When Liz Edsell and her husband were deciding where to buy a home last year, they found that nearly every central Vermont town was trying to address its energy future.
"It’s something that Vermonters want to see local action on – not just leave it to the state, or not just leave it in the hands of the energy companies," Edsell says.
Montpelier has a plan. It wants to help expand a state heating plant and then pipe excess heat to public and private buildings around the downtown and sell it. Proponents say it’s a good environmental investment. But there’s been plenty of debate about the idea.
Now, Montpelier’s City Council has approved a plan to upgrade and expand the state’s wood-fired heating system for downtown buildings.

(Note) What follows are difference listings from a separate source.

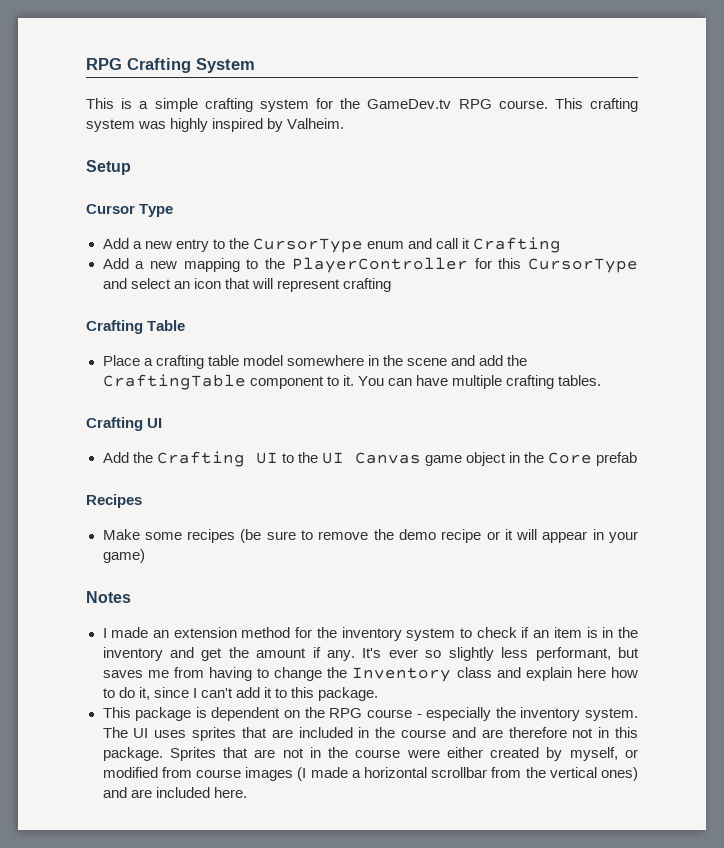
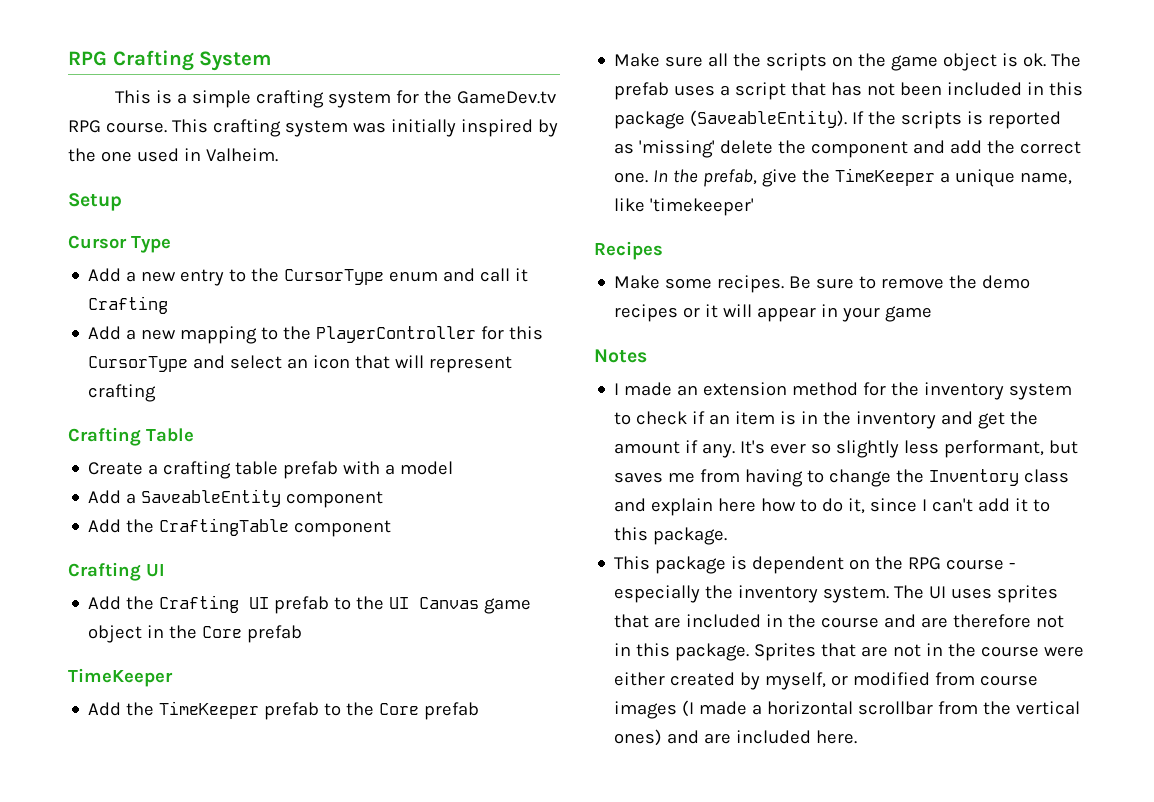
- This crafting system was highly inspired by Valheim.
+ This crafting system was initially inspired by the one used in Valheim.
- Place a crafting table model somewhere in the scene and add the CraftingTable component to it. You can have multiple crafting tables.
+ Create a crafting table prefab with a model
+ Add a SaveableEntity component
+ Add the CraftingTable component
- Add the Crafting UI to the UI Canvas game object in the Core prefab
+ Add the Crafting UI prefab to the UI Canvas game object in the Core prefab
+ TimeKeeper
+ Add the TimeKeeper prefab to the Core prefab
+ Make sure all the scripts on the game object is ok. The prefab uses a script that has not been included in this package (SaveableEntity). If the scripts is reported as 'missing' delete the component and add the correct one. In the prefab, give the TimeKeeper a unique name, like 'timekeeper'
- Make some recipes (be sure to remove the demo recipe or it will appear in your game)
+ Make some recipes. Be sure to remove the demo recipes or it will appear in your game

The Council passed the plan during a special meeting Wednesday night, reversing its decision to kill the project.
That decision came after more than 60 percent of voters approved contributing $3 million to the $20 million project.
"The residents of the city of Montpelier have had the foresight to approve this project," says Governor Peter Shumlin. His administration gave the city a deadline of this Friday to decide whether to go ahead because the state wants to order new boilers.
"We know that it is going to save us all money, reduce our carbon footprint and serve as an example of how we should be heating cities and towns across Vermont," Shumlin says.
But some city councilors worried about the finances and whether there will be enough customers for the heat. So, last week, the council voted, 4-to-2, to kill the plan.
"It’s not the role of the City Council to predict fuel prices," says Tom Golonka, who was among the four opponents on the City Council. He sits in a booth at a restaurant in the Capital Plaza hotel, which, he says, illustrates his concerns.
"The connection cost for this building was about $130-$180,000," Golonka says. "That’s a large capital investment for a private company to absorb."
Golonka says he’d prefer Montpelier use the funds to retrofit its own buildings, instead. But Golonka is flipping his vote because the state has agreed to a proposal that he says helps the city keep control over costs.
Once the bidding process is complete and costs are known, a building that could benefit is the Union Elementary School. Last year, this school burned more than 60,000 gallons of heating oil.
Liz Edsell, field director for the Vermont Public Interest Research Group, sits outside the school on a picnic bench. She and her husband bought a house here last year, and she thinks the district heat project makes sense for Montpelier.
"The cost of oil is rising and rising, so having our city buildings be reliant on that means we are facing a future of rising taxes," Edsell says.
"This is not rocket science," argues Montpelier Mayor John Hollar, who also supports the project. "Our country has been founded on municipal investments and I don’t see this project [being] markedly different than other municipal investments."
Hollar has successfully renegotiated a deal with the state that he says will guarantee that certain charges to the state will be phased in based on usage by city customers.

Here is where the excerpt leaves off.